Where does all this leave us? This was intended to help remind us that the term, prayer rug, has several meanings, and that rather few prayer rugs were ever intended for use during religious observances. This does detract from the romantic notion that we are sort of vicariously sharing someone else's personal life when we handle one, but that shouldn't detract us from the fact that many of them are very beautiful works of the weaver's art, and dearly beloved by collectors for very good reasons.
 I use the masculine pronoun in the gender-neutral sense that is customary in the English language.
 P. F. Stone, THE ORIENTAL RUG LEXICON, University of Washington Press, 1997.
 R. Ettinghausen, M. Dimand and L. Mackie, PRAYER RUGS, Textile Museum, 1974. R. Kaffel's CAUCASIAN PRAYER RUGS, published after the first appearance of this article, is a valuable resource for anyone interested in reading further on the subject, as is Richard Farber's Salon on embroidered niche-form textiles.
 This issue was debated in John Howe's Salon on engsis, and probably needn't be revisited here.

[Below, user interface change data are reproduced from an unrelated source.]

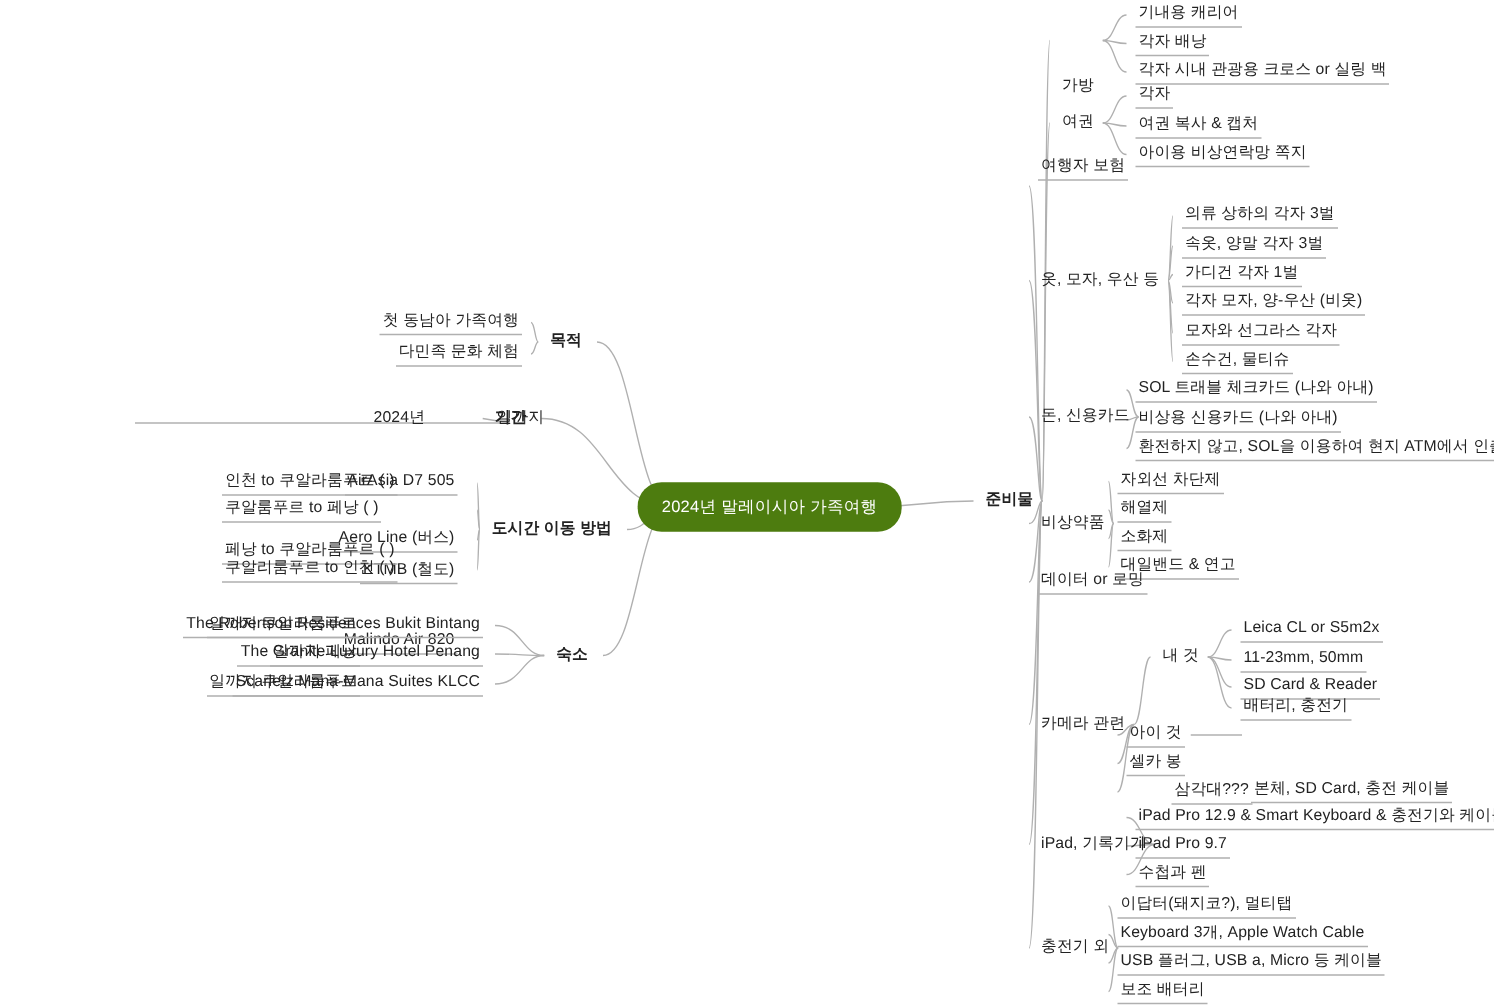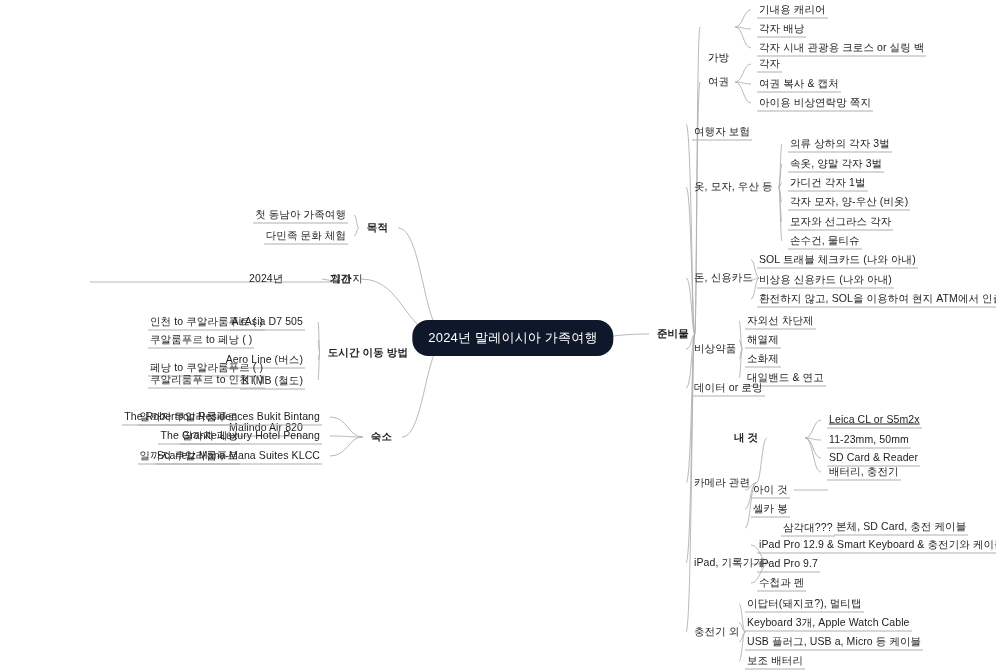--- a/index.html
+++ b/index.html
@@ -39,23 +39,23 @@
   .leaf.left  { text-align: right; }
   
   .branch {
     padding: 0 2px 2px 2px;
     transform: translateY(-50%);
     font-weight: bold;
   }
   .branch.normal { font-weight: normal; }
   .root {
     position: absolute;
-    background: #0f172a;
+    background: #4d7c0f;
     color: #ffffff;
-    font-size: 13px;
+    font-size: 11px;
     padding: 9px 16px;
     border-radius: 16px;
     white-space: nowrap;
     transform: translate(-50%, -50%);
     letter-spacing: 0.2px;
   }
 </style>
 </head>
 <body>
 
@@ -149,41 +149,41 @@
       <div class="node leaf left normal" style="top: 456px; left: auto; right: 756px;">일까지 쿠알라룸푸르</div>
       <div class="node branch right" style="top: 334px; left: 655px;">준비물</div>
       <div class="node branch right normal" style="top: 27px; left: 706px; margin-top: 31px;">가방</div>
       <div class="node leaf right normal" style="top: 10px; left: 757px;">기내용 캐리어</div>
       <div class="node leaf right normal" style="top: 29px; left: 757px;">각자 배낭</div>
       <div class="node leaf right normal" style="top: 48px; left: 757px;">각자 시내 관광용 크로스 or 실링 백</div>
       <div class="node branch right normal" style="top: 82px; left: 706px;">여권</div>
       <div class="node leaf right normal" style="top: 64px; left: 757px;">각자</div>
       <div class="node leaf right normal" style="top: 84px; left: 757px;">여권 복사 &amp; 캡처</div>
       <div class="node leaf right normal" style="top: 103px; left: 757px;">아이용 비상연락망 쪽지</div>
-      <div class="node leaf right" style="top: 132px; left: 692px;">여행자 보험</div>
+      <div class="node leaf right" style="top: 112px; left: 692px;">여행자 보험</div>
       <div class="node branch right normal" style="top: 187px; left: 692px;">옷, 모자, 우산 등</div>
       <div class="node leaf right normal" style="top: 144px; left: 788px;">의류 상하의 각자 3벌</div>
       <div class="node leaf right normal" style="top: 164px; left: 788px;">속옷, 양말 각자 3벌</div>
       <div class="node leaf right normal" style="top: 183px; left: 788px;">가디건 각자 1벌</div>
       <div class="node leaf right normal" style="top: 202px; left: 788px;">각자 모자, 양-우산 (비옷)</div>
       <div class="node leaf right normal" style="top: 222px; left: 788px;">모자와 선그라스 각자</div>
       <div class="node leaf right normal" style="top: 241px; left: 788px;">손수건, 물티슈</div>
       <div class="node branch right normal" style="top: 278px; left: 692px;">돈, 신용카드</div>
       <div class="node leaf right normal" style="top: 260px; left: 757px;">SOL 트래블 체크카드 (나와 아내)</div>
       <div class="node leaf right normal" style="top: 280px; left: 757px;">비상용 신용카드 (나와 아내)</div>
       <div class="node leaf right normal" style="top: 299px; left: 757px;">환전하지 않고, SOL을 이용하여 현지 ATM에서 인출</div>
       <div class="node branch right normal" style="top: 349px; left: 692px;">비상약품</div>
       <div class="node leaf right normal" style="top: 321px; left: 745px;">자외선 차단제</div>
       <div class="node leaf right normal" style="top: 340px; left: 745px;">해열제</div>
       <div class="node leaf right normal" style="top: 359px; left: 745px;">소화제</div>
       <div class="node leaf right normal" style="top: 378px; left: 745px;">대일밴드 &amp; 연고</div>
       <div class="node leaf right" style="top: 388px; left: 692px;">데이터 or 로밍</div>
       <div class="node branch right normal" style="top: 483px; left: 692px;">카메라 관련</div>
-      <div class="node branch right normal" style="top: 438px; left: 732px; font-weight: bold;">내 것</div>
-      <div class="node leaf right normal" style="top: 420px; left: 827px; text-decoration: underline;">Leica CL or S5m2x</div>
+      <div class="node branch right normal" style="top: 438px; left: 773px;">내 것</div>
+      <div class="node leaf right normal" style="top: 420px; left: 827px;">Leica CL or S5m2x</div>
       <div class="node leaf right normal" style="top: 440px; left: 827px;">11-23mm, 50mm</div>
       <div class="node leaf right normal" style="top: 458px; left: 827px;">SD Card &amp; Reader</div>
       <div class="node leaf right normal" style="top: 472px; left: 827px;">배터리, 충전기</div>
       <div class="node leaf right normal" style="top: 490px; left: 751px;">아이 것</div>
       <div class="node leaf right normal" style="top: 490px; left: 834px; margin-top: 37px;">본체, SD Card, 충전 케이블</div>
       <div class="node leaf right normal" style="top: 509px; left: 751px;">셀카 봉</div>
       <div class="node leaf right normal" style="top: 528px; left: 751px; margin-left: 30px;">삼각대???</div>
       <div class="node branch right normal" style="top: 563px; left: 692px;">iPad, 기록기기</div>
       <div class="node leaf right normal" style="top: 545px; left: 757px;">iPad Pro 12.9 &amp; Smart Keyboard &amp; 충전기와 케이블</div>
       <div class="node leaf right normal" style="top: 564px; left: 757px;">iPad Pro 9.7</div>

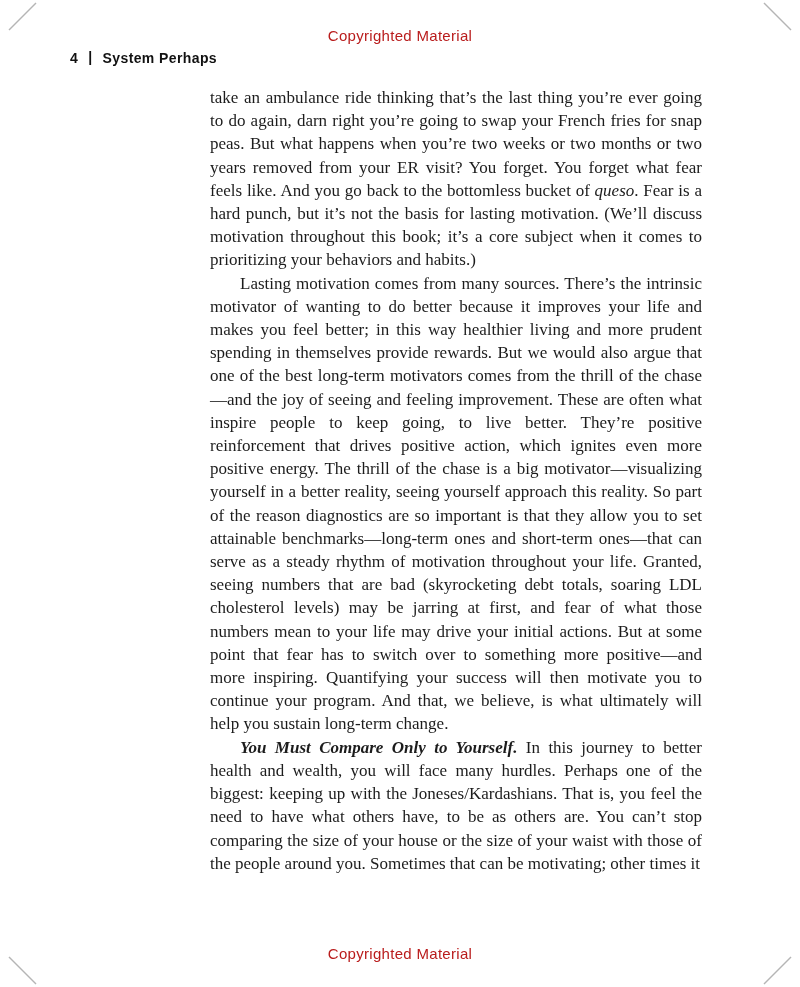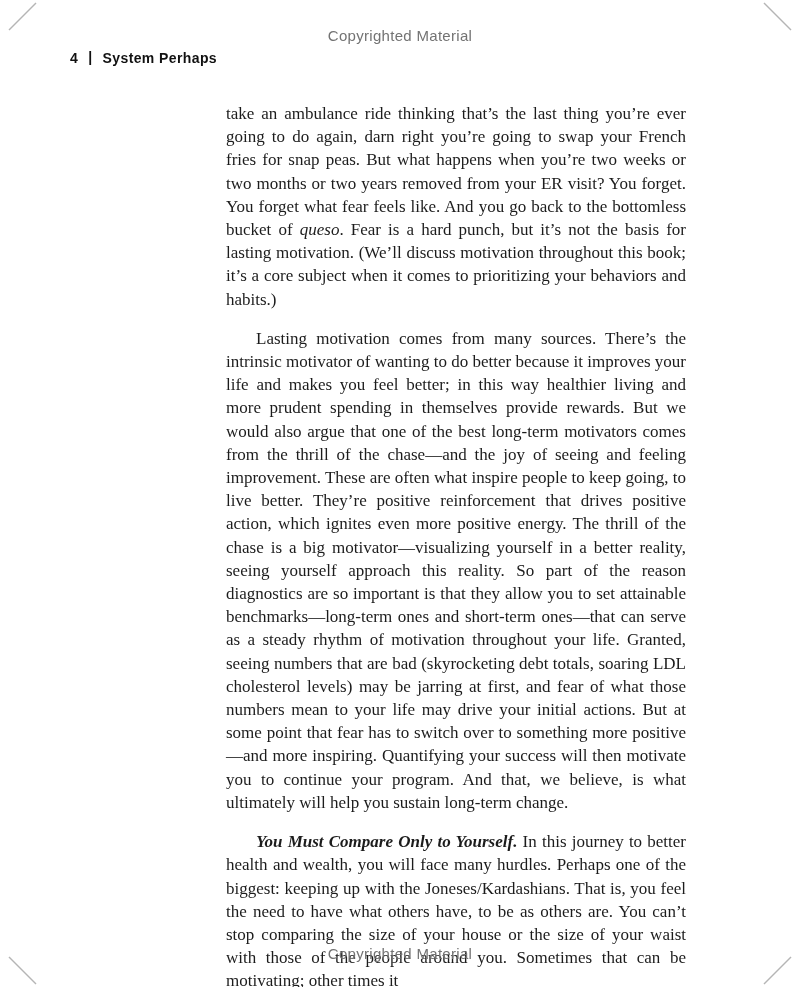--- a/index.html
+++ b/index.html
@@ -25,21 +25,21 @@
     height: 987px;
     pointer-events: none;
   }
   .watermark {
     position: absolute;
     left: 0;
     width: 100%;
     text-align: center;
     font-family: "Liberation Sans", sans-serif;
     font-size: 15px;
-    color: #737373;
+    color: #b91c1c;
     letter-spacing: 0.3px;
   }
   .watermark.top { top: 27px; }
   .watermark.bottom { top: 945px; }
   .running-head {
     position: absolute;
     top: 50px;
     left: 70px;
     font-family: "Liberation Sans", sans-serif;
     font-weight: bold;
@@ -59,21 +59,21 @@
     position: absolute;
     top: 86px;
     left: 210px;
     width: 492px;
     color: #1c1c1c;
     font-size: 17px;
     line-height: 23.2px;
   }
   .para {
     text-align: justify;
-    margin: 16px;
+    margin: 0;
   }
   .para.indent {
     text-indent: 30px;
   }
   .run-normal { font-style: normal; font-weight: normal; }
   .run-italic { font-style: italic; }
   .run-bold-italic { font-style: italic; font-weight: bold; }
 </style>
 </head>
 <body>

The reader should be aware that the documentation of their use as tent doors is not convincing to everyone.
 S. Price, Premium rugs: commercial or commissioned for presentations? Speculations on the history of a silk-wefted Caucasian. ORIENTAL RUG REVIEW 15(1): 36-37, 1994.
 This is evident if one compares it to other published examples, paying attention to the variety of flowers, the fit of the lattice within the borders, and the artistic incorporation of the date into the design.